In 1946, Kenneth Morgan, invalided out of the Royal Navy, resumed his place in Terry’s life. For the next two and a half years, they lived together, although this was carefully concealed from the public. Rattingan had a disastrous closet affair with actor Kenneth Morgan. After a passionate and volatile relationship, Morgan walked away from the playwright’s luxurious champagne lifestyle, and left Rattigan for a younger man, actor Alexander "Alec" Ross (May 23, 1922 - December 4, 1971), whose real sexual preference was for women. The new relationship consequently did not worked out and, in a fit of depression Morgan took took an overdose, then gassed himself, and died on the way to hospital. Ross said that on March 1, 1949, he went out with Ball to the West End, and they arrived home about 12.30 am. "He was a little excited and noisy and I had to reprimand him because we had been warned about noise late at night. I asked him to be quiet. It led to an ordinary little quarrel. He left the house as a result of that. He did not say where he was going, and I thought he was going to walk round the block. I went to bed. My room is on the ground floor, but there is a communicating door between us two. I did not hear anything during the night, but in the morning I went into his room and found him lying in front of the gas fire, which was alight. There was a piece of gas tubing, which is normally connected with the gas cooker, lying across his left shoulder, and he was holding the other end of the tubing in his left hand. His face was covered by a pillow-slip."

Rattigan was devastated when he heard. He was still hoping Morgan would come back to him. As realisation dawned that this would never happen, the great playwright, who was in Liverpool at the time, sat in what seemed like a catatonic trance. Then, after many hours apparently lost in thought, he finally broke his silence on his lover’s suicide with words that amazed and chilled his friend, theatre director Peter Glenville. ‘My new play will open with the body discovered dead in front of the gas fire,’ he said. The play was The Deep Blue Sea. Years later, Glenville still remembered his sense of horror on hearing this. ‘His lover had killed himself, and he was going to put it in a play,’ he said. ‘I suppose it was his way of getting over it. He had to write it down and use it, but it did strike me as shockingly cold-blooded.’

Shortly before Morgan’s suicide, Ross had explained to a mutual friend: ‘Kenneth expects too much of me, and I can’t return it. I don’t care for him like that. I’m not really queer at all’.[1] In The Deep Blue Sea, the central relationship between Hester and her lover Freddie Page is similarly imbalanced with Freddie unable to match Hester’s depth of feeling.

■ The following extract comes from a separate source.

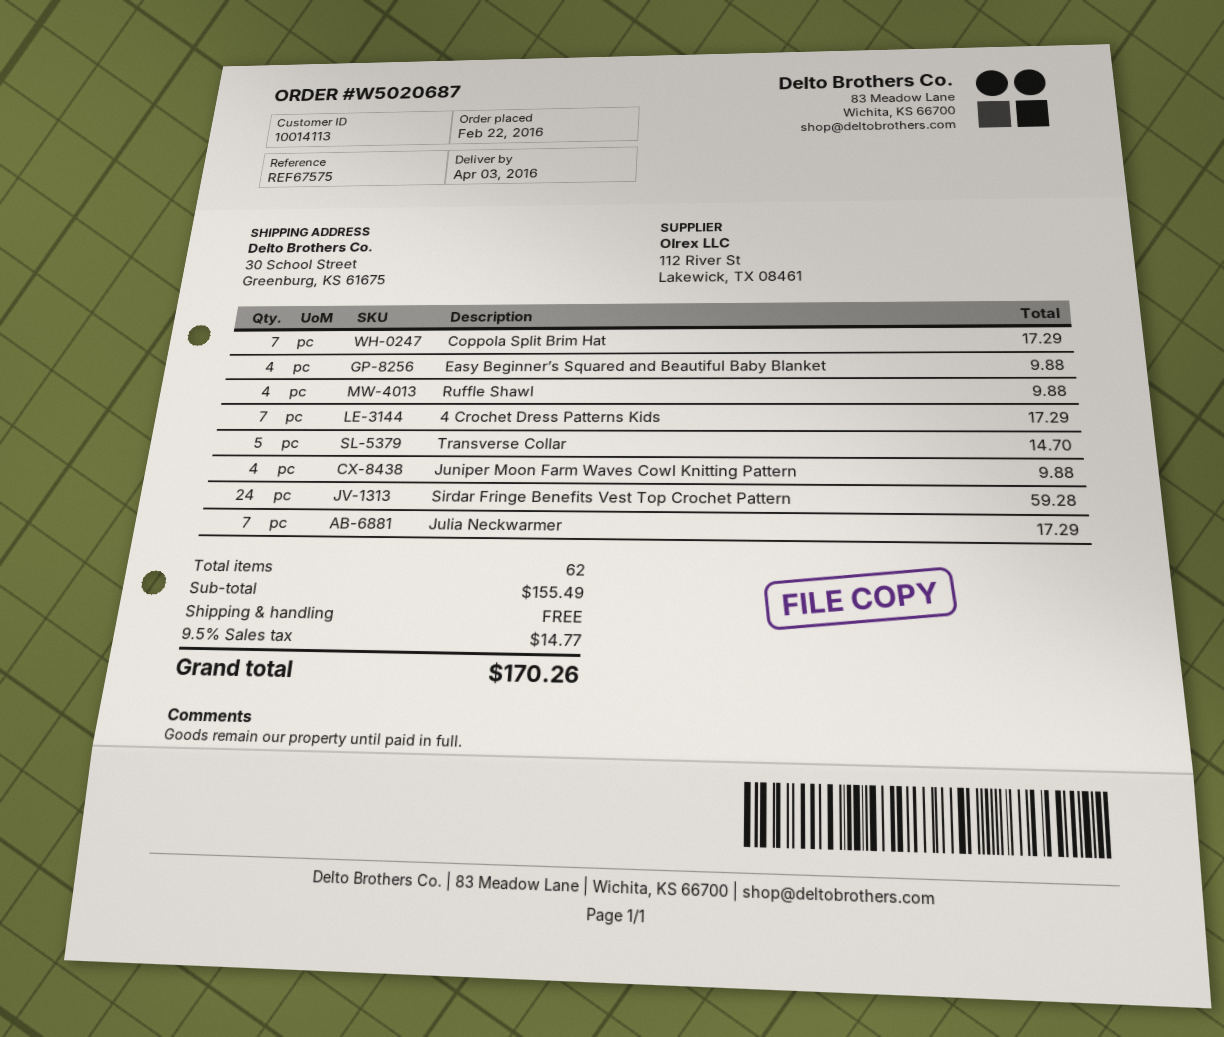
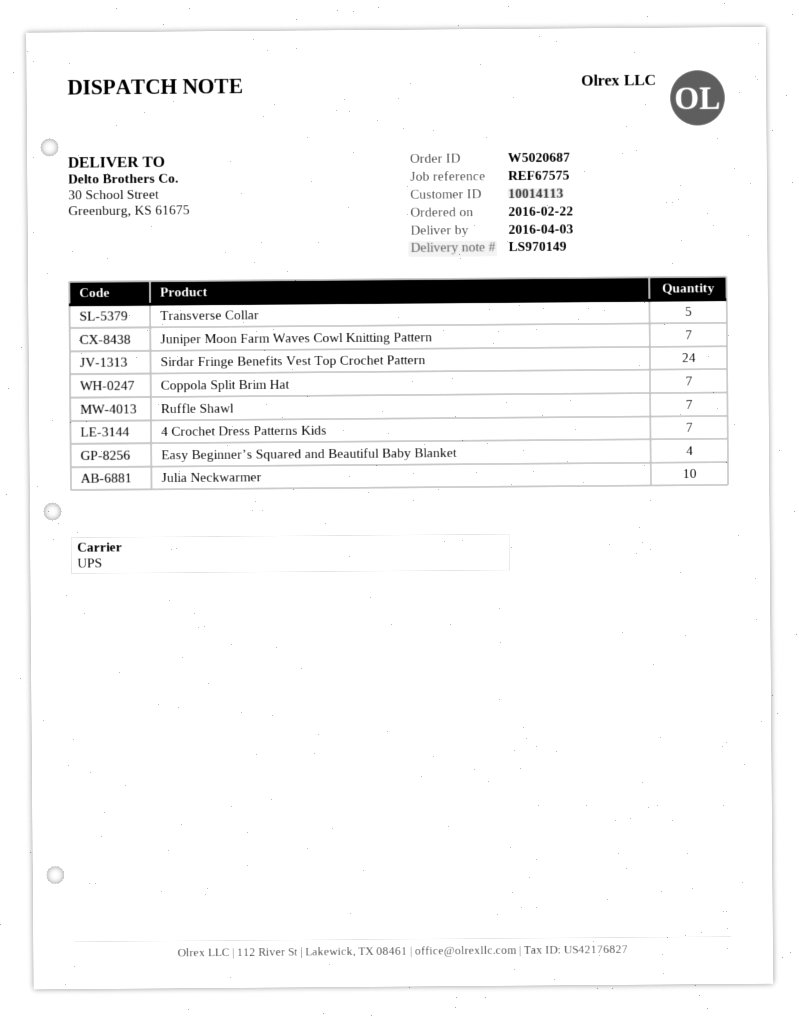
Ruffle Shawl: 4 -> 7
Juniper Moon Farm Waves Cowl Knitting Pattern: 4 -> 7
Julia Neckwarmer: 7 -> 10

In 1949 homosexual activity between men was illegal. Alec Ross concealed the true nature of his relationship with Kenneth Morgan when giving evidence to the coroner, though this newspaper report drops a number of hints: the mention of the connecting door between their rooms, the headline suggesting that Morgan killed himself after a ‘tiff’ – a word normally associated with lovers.